Exercise prompt. Return every line of the records, exact and in full, until you have returned the line with "both laboratory (Table1)", and include none of the pictures.

Data provided.
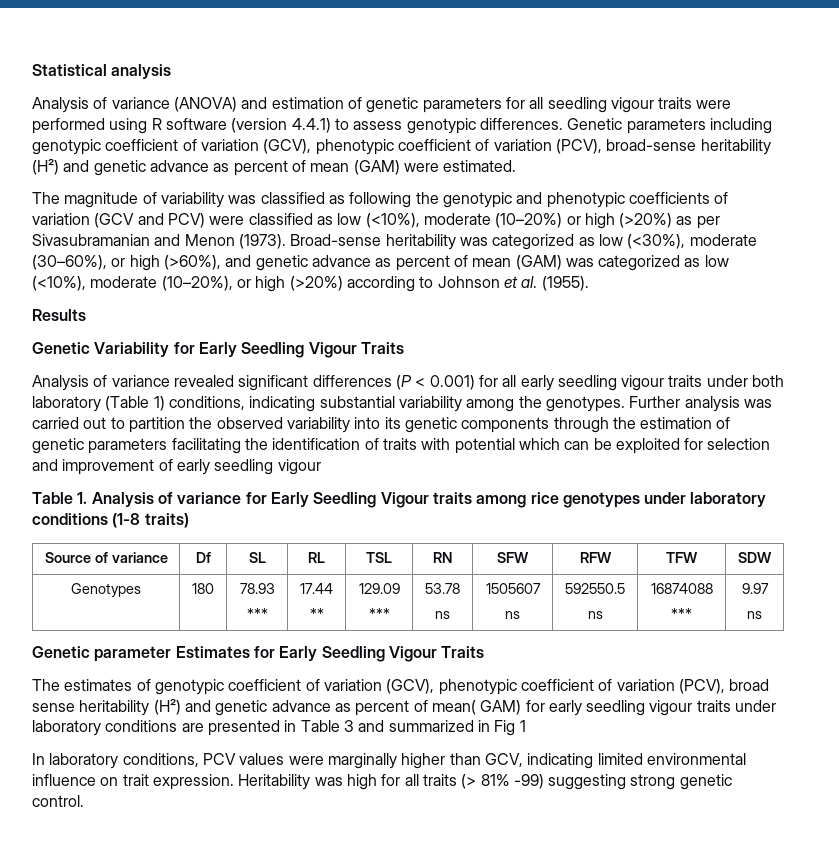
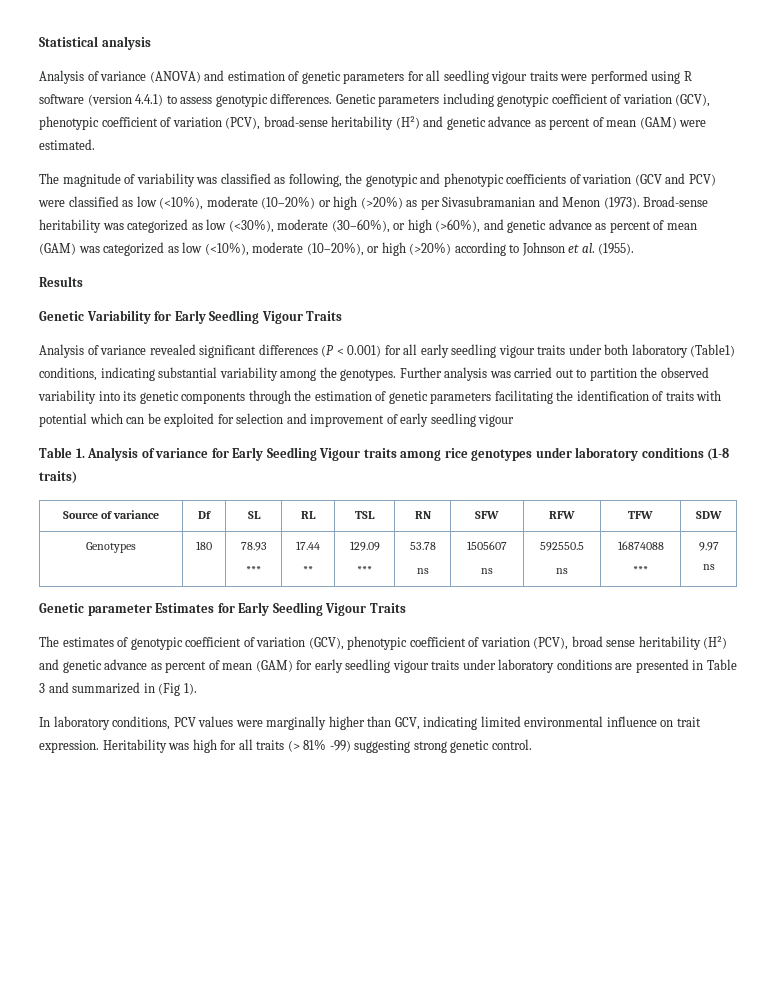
- The magnitude of variability was classified as following the genotypic and phenotypic coefficients of variation (GCV and PCV) were classified as low (<10%), moderate (10–20%) or high (>20%) as per Sivasubramanian and Menon (1973).
+ The magnitude of variability was classified as following, the genotypic and phenotypic coefficients of variation (GCV and PCV) were classified as low (<10%), moderate (10–20%) or high (>20%) as per Sivasubramanian and Menon (1973).
- Analysis of variance revealed significant differences (P < 0.001) for all early seedling vigour traits under both laboratory (Table 1) conditions, indicating substantial variability among the genotypes.
+ Analysis of variance revealed significant differences (P < 0.001) for all early seedling vigour traits under both laboratory (Table1) conditions, indicating substantial variability among the genotypes.
- The estimates of genotypic coefficient of variation (GCV), phenotypic coefficient of variation (PCV), broad sense heritability (H²) and genetic advance as percent of mean( GAM) for early seedling vigour traits under laboratory conditions are presented in Table 3 and summarized in Fig 1
+ The estimates of genotypic coefficient of variation (GCV), phenotypic coefficient of variation (PCV), broad sense heritability (H²) and genetic advance as percent of mean (GAM) for early seedling vigour traits under laboratory conditions are presented in Table 3 and summarized in (Fig 1).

Task solution.
- The magnitude of variability was classified as following the genotypic and phenotypic coefficients of variation (GCV and PCV) were classified as low (<10%), moderate (10–20%) or high (>20%) as per Sivasubramanian and Menon (1973).
+ The magnitude of variability was classified as following, the genotypic and phenotypic coefficients of variation (GCV and PCV) were classified as low (<10%), moderate (10–20%) or high (>20%) as per Sivasubramanian and Menon (1973).
- Analysis of variance revealed significant differences (P < 0.001) for all early seedling vigour traits under both laboratory (Table 1) conditions, indicating substantial variability among the genotypes.
+ Analysis of variance revealed significant differences (P < 0.001) for all early seedling vigour traits under both laboratory (Table1) conditions, indicating substantial variability among the genotypes.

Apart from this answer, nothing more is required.